С этой мыслью Кукарский выключил телевизор, быстро переоделся и решительно направился в прихожую. У входной двери затормозил, замер, затем качнул головой и цокнул языком.
— Ну ладно, — вслух сказал он, наконец, надел ботинки и, отперев дверь, вышел на площадку.
До места добрался быстро — проехал три остановки на первом попавшемся автобусе. С замиранием сердца вошел в старый двор. «Н-да, как тут все изменилось с тех пор!» Не было нынче газгольдерной, не было старинного хоккейного корта — давно убрали, отсутствовала, конечно, и горка высокая из дерева для деток, под которой маленький Димка впервые покурил бычок. Зато стояли киоски — по ремонту обуви, по овощам… И сидели новые бабки на скамейках.
Димка набрал на домофоне дрогнувшим пальцем две цифры: три и пять, тридцать пятая. После долгих гудков ответил приятный женский голос, оперный такой, как у статной дивы, весьма вероятно, что Леркин.
— Кто там?
У Дмитрия внутри слегка похолодело.
— М-мэ, извините, это Дима Кукарский, в тридцать восьмой жил. Я хотел узнать…
— Кто-о? Димка? — резко удивилась дива-дева. — Ну-ка, поднимайся!

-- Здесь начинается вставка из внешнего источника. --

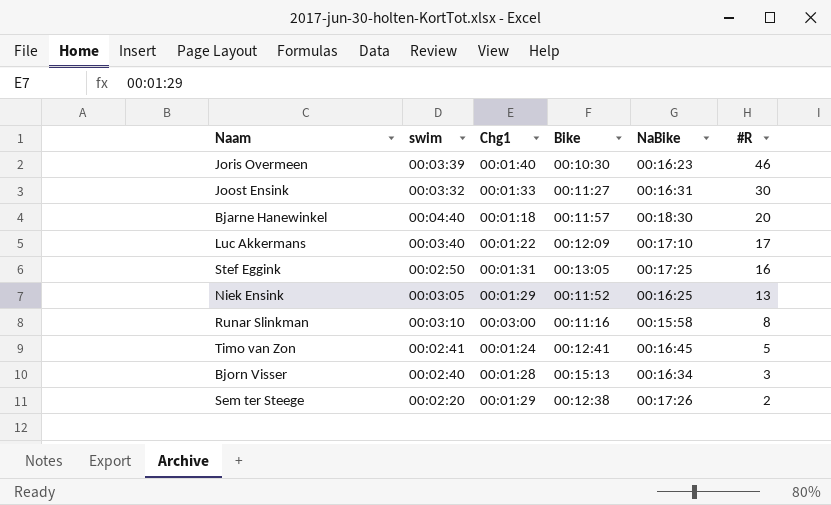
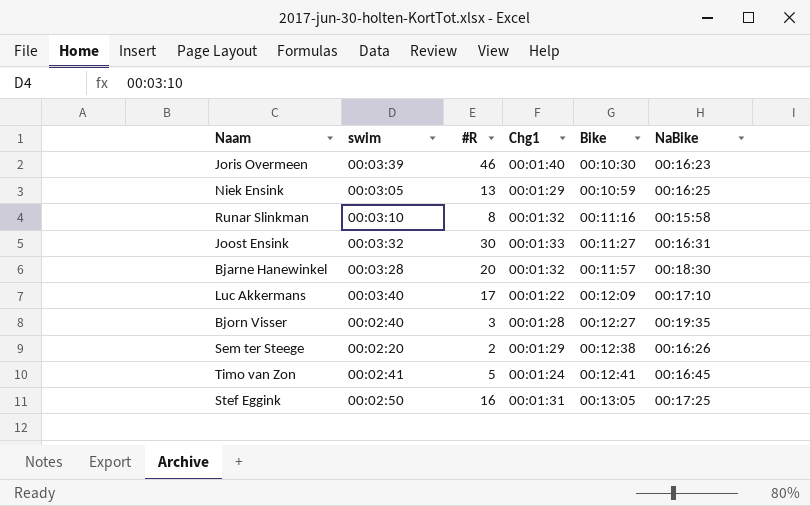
row order: #R descending -> Bike ascending
column #R | position: 6 -> 3
Niek Ensink | Bike: 00:11:52 -> 00:10:59
Runar Slinkman | Chg1: 00:03:00 -> 00:01:32
Bjarne Hanewinkel | swim: 00:04:40 -> 00:03:28
Bjarne Hanewinkel | Chg1: 00:01:18 -> 00:01:32
Bjorn Visser | Bike: 00:15:13 -> 00:12:27
Bjorn Visser | NaBike: 00:16:34 -> 00:19:35
Sem ter Steege | NaBike: 00:17:26 -> 00:16:26

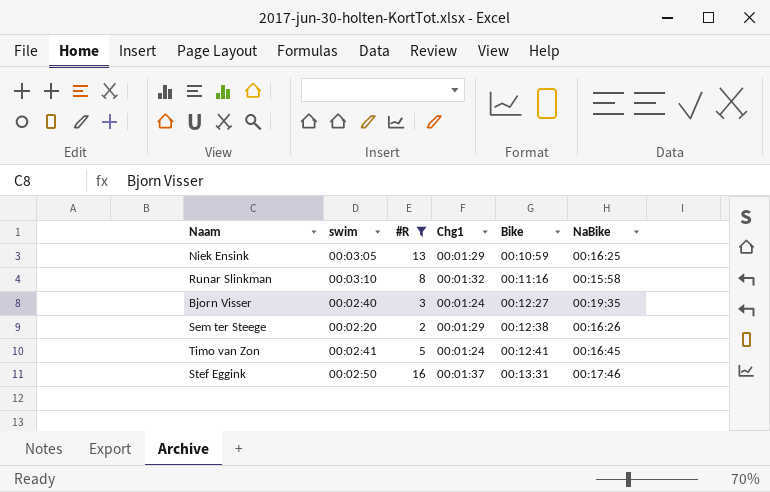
filter: none -> #R <= 16
Bjorn Visser | Chg1: 00:01:28 -> 00:01:24
Stef Eggink | Chg1: 00:01:31 -> 00:01:37
Stef Eggink | Bike: 00:13:05 -> 00:13:31
Stef Eggink | NaBike: 00:17:25 -> 00:17:46

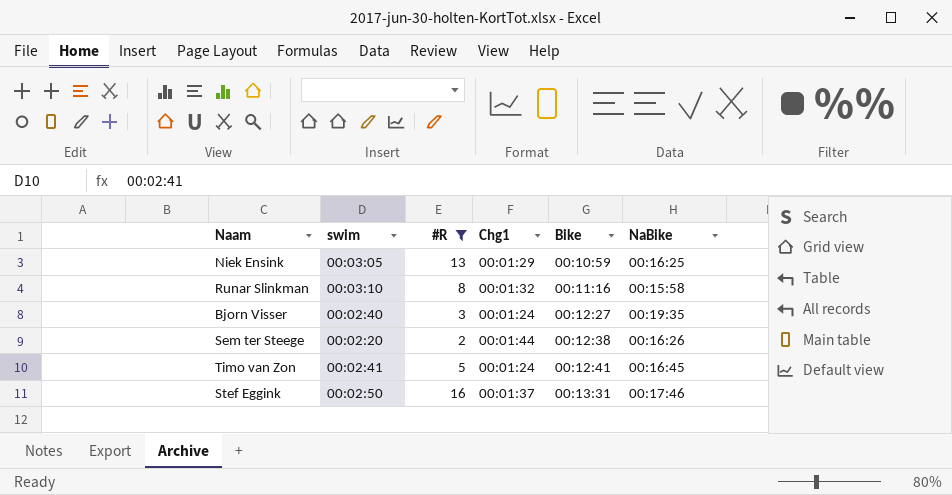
Sem ter Steege | Chg1: 00:01:29 -> 00:01:44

И дверь приоткрылась. Кукарский быстро поднялся: а, будь, что будет — скорей бы уж!
На втором этаже его уже ждали. Из тридцать пятой выглядывала высокая статная девица, точнее, женщина, Кукарский про себя называл таких породистыми.
— Ну, здравствуй, Дима, давай заходи, — сказала дама и отступила.
Димка зашел. Она предстала перед ним во всей красе. Лера во плоти, облаченная в красноватый халатик в цветочек. Именно такой он ее и представлял: рост навскидку метр семьдесят, ровные локоны песочного цвета — до плеч, умные серые глаза, не потерявшие былого огонька, не сказать, что красивое, но приятное лицо с каким-то оттенком чего-то грубоватого — нос великоват, пожалуй.
Он ждал всего, что угодно. Что вот она сейчас скажет: «где ты был вчера, я тебе звонила?»
Или: «какого черта ты приперся, мы же развелись?» Впрочем, про свое прошлое он ведь ничего такого не вспомнил вдруг.
Лера сказала другое.
— Господи, Димка, как ты изменился! Сколько мы не виделись? Кажись, лет двадцать пять. Надо же, четверть века, подумать только!
Вот, значит, как, поразился Кукарский.
— Думаешь, двадцать пять? — недоверчиво протянул он вслух. — Я тоже… м-м… рад тебя видеть. Ты тоже отлично выглядишь.
— Ну да, ну да, заходи, чай пить будем, — сказала Лера и, уже удаляясь на кухню, добавила глуше: — А я о тебе вспоминала. Иногда. И в детстве — в интернате, и потом — за границей.
— В интернате, — задумчиво пробормотал Димка, медленно продвигаясь на кухню. — За границей… И ты только сегодня прилетела, да?